Olivera Prokopović

Personal information
- Full name: Olivera Bjelajac-Prokopović
- Born: 26 December 1949 Leskovac, Yugoslavia
- Died: 2007 (aged 57–58)

Chess career
- Country: Yugoslavia → Serbia
- Title: Woman International Master (1979)

= Olivera Prokopović =

Serbian chess player

Olivera Prokopović (26 December 1949 – 2007), also Olivera Bjelajac-Prokopović, was a Serbian chess player who held the FIDE title of Woman International Master (1979). She is a winner of the Yugoslav Women's Chess Championship (1978).

==Biography==
In the late 1970s and early 1980s Olivera Prokopović was one of the leading Yugoslav women's chess players. She won the Yugoslav Women's Championship in 1978 on tie-break.
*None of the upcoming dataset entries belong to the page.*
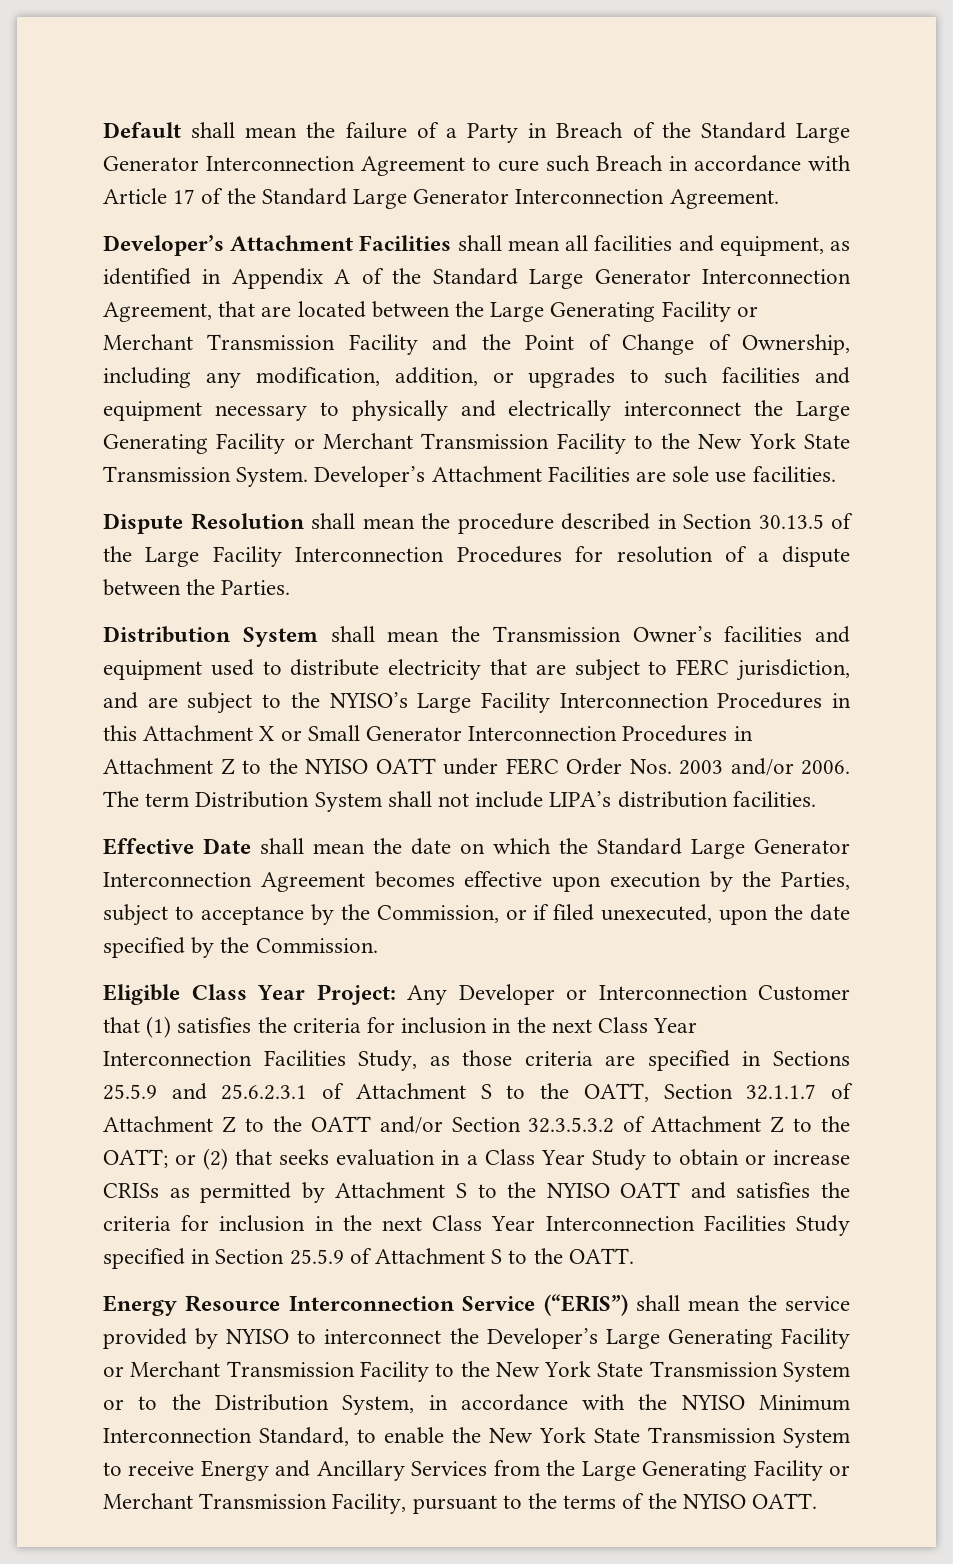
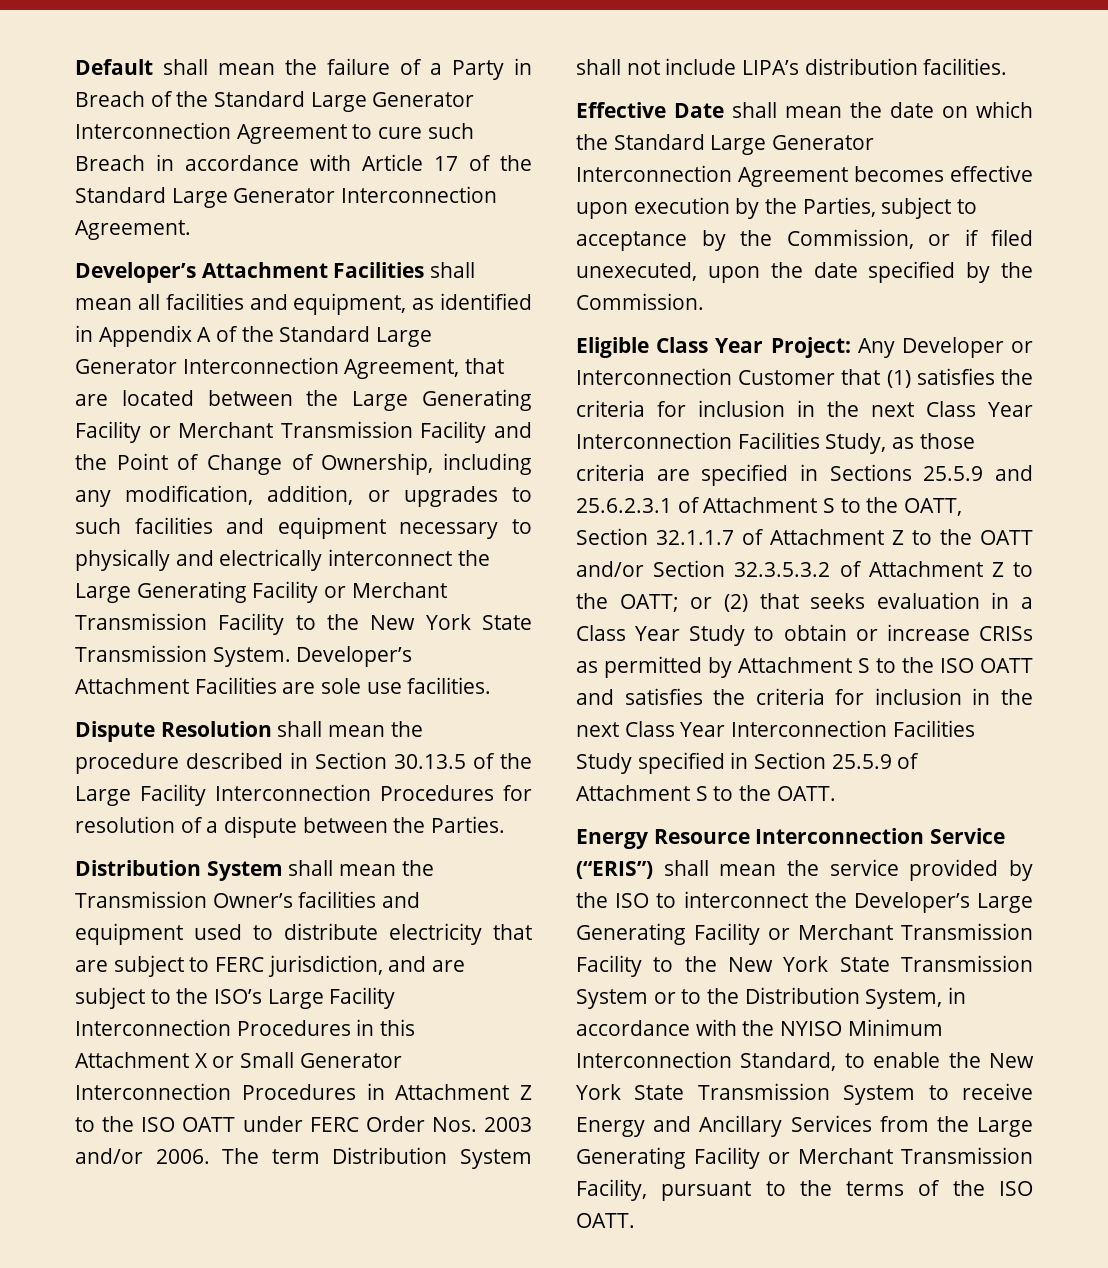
- Distribution System shall mean the Transmission Owner’s facilities and equipment used to distribute electricity that are subject to FERC jurisdiction, and are subject to the NYISO’s Large Facility Interconnection Procedures in this Attachment X or Small Generator Interconnection Procedures in Attachment Z to the NYISO OATT under FERC Order Nos. 2003 and/or 2006.
+ Distribution System shall mean the Transmission Owner’s facilities and equipment used to distribute electricity that are subject to FERC jurisdiction, and are subject to the ISO’s Large Facility Interconnection Procedures in this Attachment X or Small Generator Interconnection Procedures in Attachment Z to the ISO OATT under FERC Order Nos. 2003 and/or 2006.
- or (2) that seeks evaluation in a Class Year Study to obtain or increase CRISs as permitted by Attachment S to the NYISO OATT and satisfies the criteria for inclusion in the next Class Year Interconnection Facilities Study specified in Section 25.5.9 of Attachment S to the OATT.
+ or (2) that seeks evaluation in a Class Year Study to obtain or increase CRISs as permitted by Attachment S to the ISO OATT and satisfies the criteria for inclusion in the next Class Year Interconnection Facilities Study specified in Section 25.5.9 of Attachment S to the OATT.
- Energy Resource Interconnection Service (“ERIS”) shall mean the service provided by NYISO to interconnect the Developer’s Large Generating Facility or Merchant Transmission Facility to the New York State Transmission System or to the Distribution System, in accordance with the NYISO Minimum Interconnection Standard, to enable the New York State Transmission System to receive Energy and Ancillary Services from the Large Generating Facility or Merchant Transmission Facility, pursuant to the terms of the NYISO OATT.
+ Energy Resource Interconnection Service (“ERIS”) shall mean the service provided by the ISO to interconnect the Developer’s Large Generating Facility or Merchant Transmission Facility to the New York State Transmission System or to the Distribution System, in accordance with the NYISO Minimum Interconnection Standard, to enable the New York State Transmission System to receive Energy and Ancillary Services from the Large Generating Facility or Merchant Transmission Facility, pursuant to the terms of the ISO OATT.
In 1979, she participated at the Women's World Chess Championship Interzonal Tournament in Alicante shared 13th-14th place In 1979, she was awarded the FIDE Woman International Master (WIM) title.

Olivera Prokopović played for Yugoslavia in the Women's Chess Olympiads:
- In 1978, at first reserve board in the 8th Chess Olympiad (women) in Buenos Aires (+2, =0, -1),
- In 1980, at first reserve board in the 9th Chess Olympiad (women) in Valletta (+4, =3, -1).